Acquired bleeding disorders are characterised by abnormal haemostasis and represent a major challenge for emergency room physicians. They can develop predominantly as a result of medical conditions, such as liver disease, traumatic injury, surgical procedures, medical interventions, or iatrogenic causes such as anticoagulation medications or massive transfusions [1]. Disrupted balance between coagulation and fibrinolysis leads to coagulopathy and is typically characterised by impaired clot formation leading to spontaneous, prolonged or excessive bleeding, as well as thrombotic tendency [2]. Coagulopathy might occur as a result of dysfunction, reduced levels or absence of coagulation factors, as well as dysfunction or reduced levels of platelets [2]. Deficiencies of coagulation factors may be induced acutely, for instance following the loss of a large amount of blood after major trauma or surgery, which would necessitate fluid replacement therapy and a variety of blood component therapies leading to haemodilution [3]. They may also develop over time, for example due to a vitamin K deficiency or chronic anticoagulation therapy to control hypercoagulability; both can be associated with bleeding in case of overdosing or vascular injury [4].
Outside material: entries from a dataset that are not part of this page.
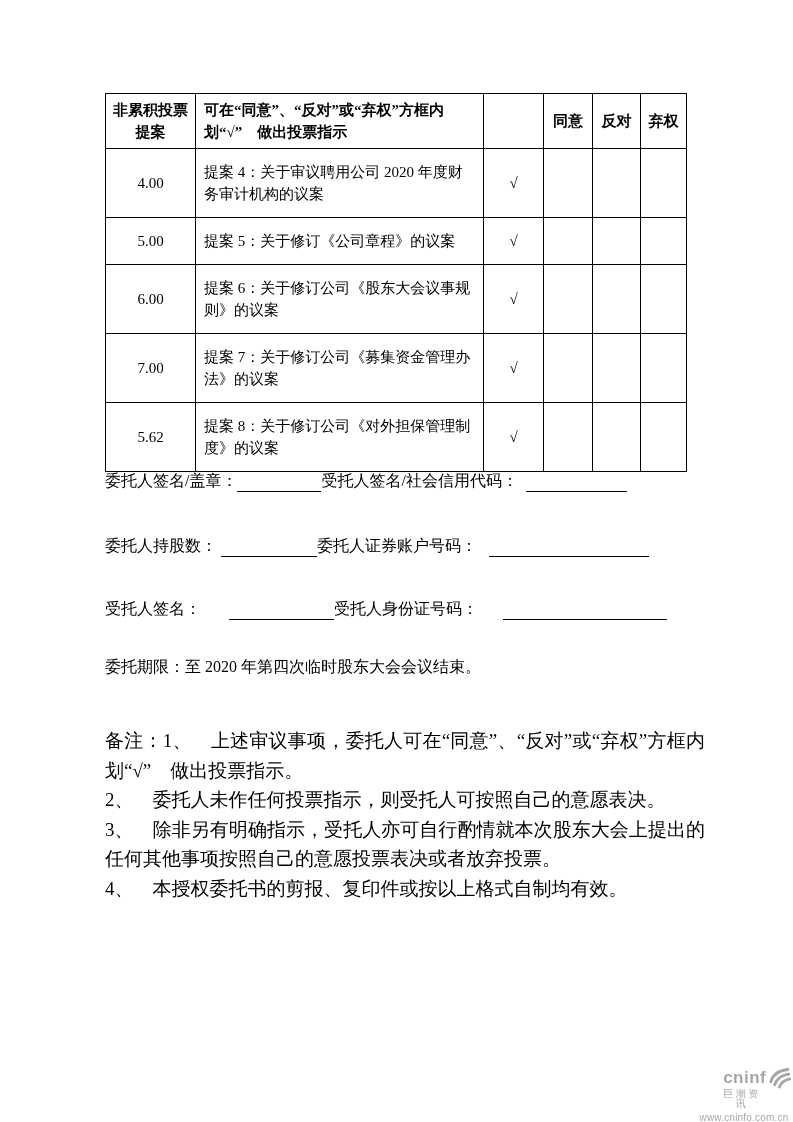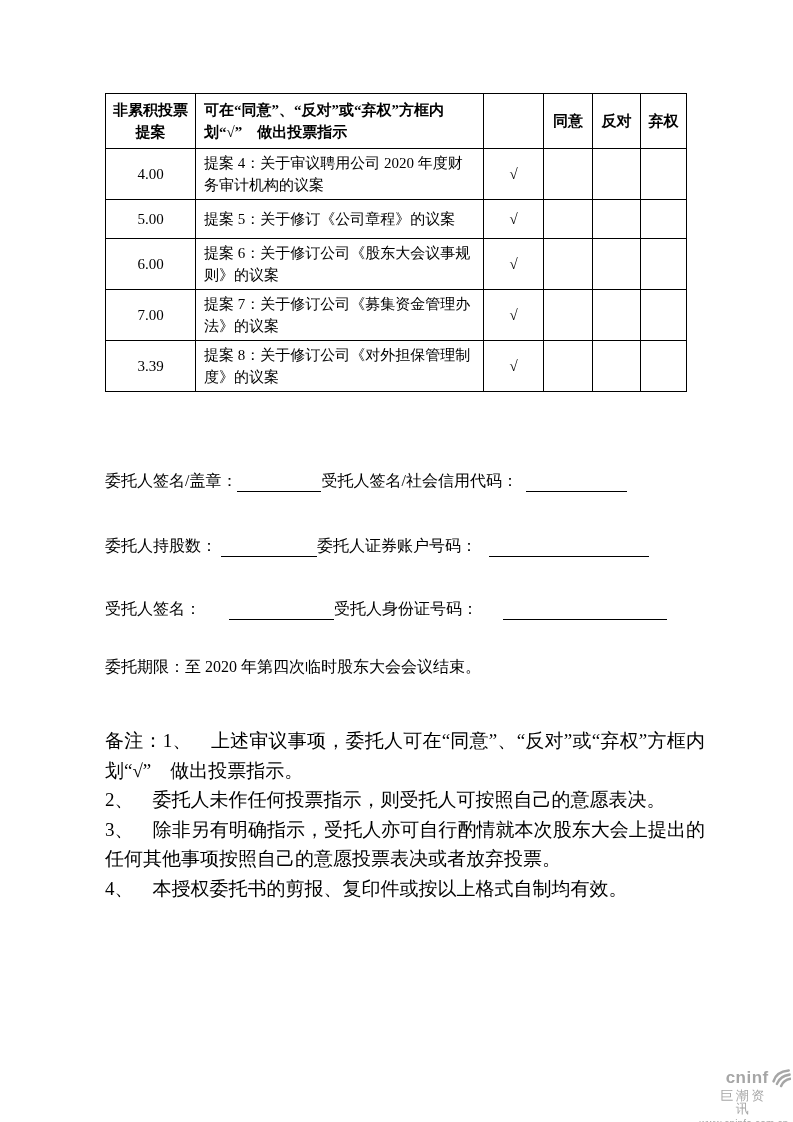--- a/index.html
+++ b/index.html
@@ -27,21 +27,21 @@
   }
   .vote-table td, .vote-table th {
     border: 1.5px solid #000;
     vertical-align: middle;
     line-height: 22px;
     overflow: hidden;
   }
   .vote-table th { font-weight: bold; text-align: center; padding: 2px 6px; }
   .vote-table th.instr { text-align: left; padding: 2px 8px; }
   .vote-table td.num { text-align: center; }
-  .vote-table td.desc { text-align: left; padding: 3px 8px; }
+  .vote-table td.desc { text-align: left; padding: 12px 8px; }
   .vote-table td.mark { text-align: center; font-size: 15px; }
   .h-header { height: 55px; }
   .h-r0 { height: 50px; }
   .h-r1 { height: 39px; }
   .h-r2 { height: 51px; }
   .h-r3 { height: 46px; }
   .h-r4 { height: 46px; }
 
   
   .sigline {
@@ -96,21 +96,21 @@
     left: 697px;
     top: 1069px;
     width: 94px;
     font-family: "Liberation Sans", "DejaVu Sans", sans-serif;
     text-align: center;
     line-height: 1;
   }
   .logo-top { display: flex; justify-content: flex-end; align-items: flex-start; }
   .logo-text-col { display: flex; flex-direction: column; align-items: flex-end; }
   .logo-brand { font-size: 17px; font-weight: bold; letter-spacing: 0.5px; }
-  .logo-brand-cn { font-size: 13px; letter-spacing: 2.5px; margin-top: 3px; margin-right: 1px; padding-left: 22px; }
+  .logo-brand-cn { font-size: 10px; letter-spacing: 2.5px; margin-top: 3px; margin-right: 1px; padding-left: 22px; }
   .logo-swirl { margin-left: 2px; margin-top: -2px; }
   .logo-url { font-size: 10px; margin-top: 4px; letter-spacing: 0.2px; }
 </style>
 </head>
 <body>
 
 <div class="page">
 
   <table class="vote-table">
     <colgroup>
@@ -156,21 +156,21 @@
     </tr>
     <tr class="h-r3">
       <td class="num">7.00</td>
       <td class="desc">提案 7：关于修订公司《募集资金管理办法》的议案</td>
       <td class="mark">√</td>
       <td></td>
       <td></td>
       <td></td>
     </tr>
     <tr class="h-r4">
-      <td class="num">3.39</td>
+      <td class="num">5.62</td>
       <td class="desc">提案 8：关于修订公司《对外担保管理制度》的议案</td>
       <td class="mark">√</td>
       <td></td>
       <td></td>
       <td></td>
     </tr>
   </tbody>
     </table>
 
   <div class="sigline sig1">

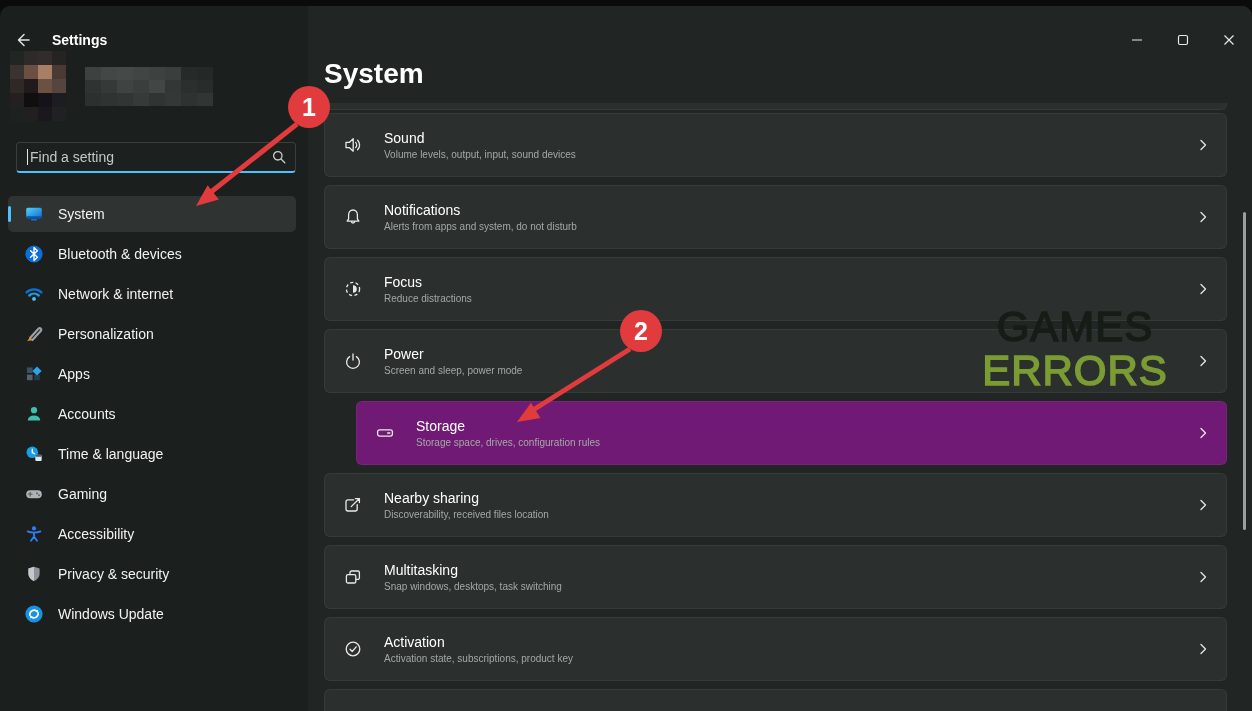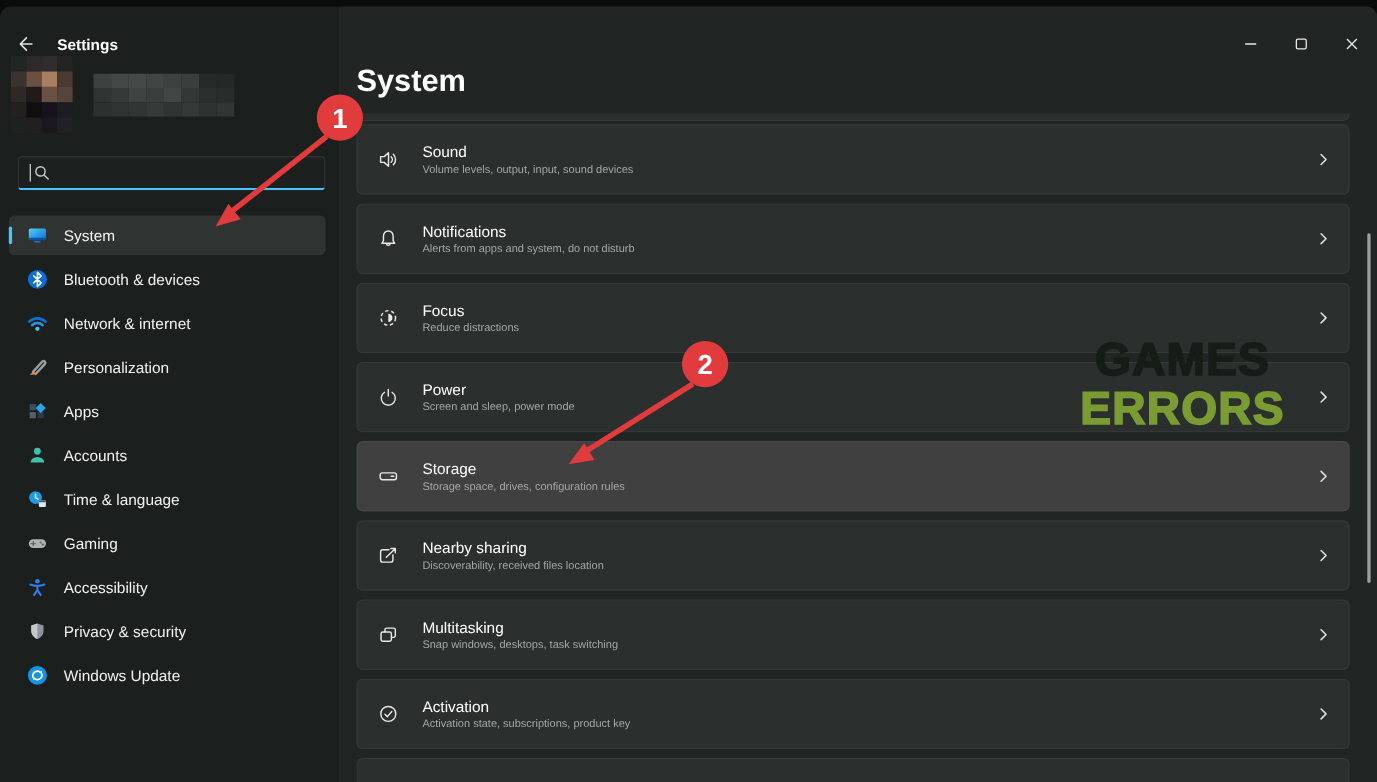--- a/index.html
+++ b/index.html
@@ -37,35 +37,35 @@
   .nav-ico { width:20px; height:20px; flex:0 0 20px; display:flex; }
 
   
   .page-heading { position:absolute; left:324px; top:52px; font-size:28px; font-weight:700; color:#fff; }
   .cards { position:absolute; left:324px; width:903px; top:97px; }
   .card-sliver { height:7px; background:#2b302f; border:1px solid rgba(255,255,255,.055);
     border-top:none; border-radius:0 0 6px 6px; margin-bottom:3px; }
   .card { position:relative; height:64px; margin-bottom:8px; background:#2b302f;
     border:1px solid rgba(255,255,255,.055); border-radius:6px; display:flex;
     align-items:center; padding:0 16px 0 0; cursor:pointer; }
-  .card.hover { background:#404040; }
+  .card.hover { background:#701a75;margin-left:32px; }
   .card-partial { height:22px; margin-bottom:0; border-radius:6px 6px 0 0; border-bottom:none; }
   .cicon { width:20px; height:20px; margin:0 21px 0 18px; flex:0 0 20px; }
   .ctext { flex:1; display:flex; flex-direction:column; gap:3px; }
   .ctitle { font-size:14px; color:#fff; }
   .csub { font-size:10px; color:#a3a8a6; }
   .chev { width:14px; height:14px; flex:0 0 14px; margin-left:8px; }
 
   
   .scroll-thumb { position:absolute; right:6px; top:206px; width:3px; height:318px;
     border-radius:2px; background:#9aa09e; }
 
   
   .watermark { position:absolute; left:955px; top:299px; width:240px; text-align:center;
-    font-weight:700; letter-spacing:1px; line-height:44px; pointer-events:none;
+    font-weight:400; letter-spacing:1px; line-height:44px; pointer-events:none;
     -webkit-text-stroke:1.5px currentColor; }
   .wm1 { font-size:42px; color:#161c16; -webkit-text-stroke:1.5px #161c16; }
   .wm2 { font-size:42px; color:#7b9c33; -webkit-text-stroke:1.5px #7b9c33; }
 
   
   .overlay { position:absolute; top:0; left:0; width:1252px; height:711px; pointer-events:none; }
   svg { display:block; }
 </style>
 </head>
 <body>
@@ -152,20 +152,21 @@
         <div style="width: 16px; height: 13px; background: rgb(49, 54, 52);"></div>
         <div style="width: 16px; height: 13px; background: rgb(54, 59, 57);"></div>
         <div style="width: 16px; height: 13px; background: rgb(48, 53, 51);"></div>
         <div style="width: 16px; height: 13px; background: rgb(52, 57, 55);"></div>
         <div style="width: 16px; height: 13px; background: rgb(46, 51, 49);"></div>
         <div style="width: 16px; height: 13px; background: rgb(49, 54, 52);"></div>
       </div>
 
     <div class="searchbox">
       <span class="caret"></span>
+      <input type="text" placeholder="Find a setting" style="">
       <span>
         <svg width="16" height="16" viewBox="0 0 16 16">
             <circle cx="6.8" cy="6.8" r="4.2" stroke="#c8cccb" stroke-width="1.3" fill="none"></circle>
             <line x1="10" y1="10" x2="13.8" y2="13.8" stroke="#c8cccb" stroke-width="1.3" stroke-linecap="round"></line>
           </svg>
       </span>
     </div>
 
     <div class="nav">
Early recognition of coagulopathy is crucial for its prompt and successful management and improved clinical outcomes after major blood loss. A variety of haemostatic management approaches have become available and are being increasingly applied into daily practice including point-of-care (POC) testing, plasma-derived, or recombinant coagulation factor concentrates (CFCs), such as fibrinogen concentrate (FC), prothrombin complex concentrate (PCC), factor XIII (FXIII) concentrate, leading to an approach tailored to patients’ needs.

These topics formed the basis of a symposium at the virtual 21st Annual NATA Symposium on Patient Blood Management, Haemostasis and Thrombosis. This review summarises key principles from the symposium, with the aim of determining optimal management strategies of patients with acquired coagulopathies.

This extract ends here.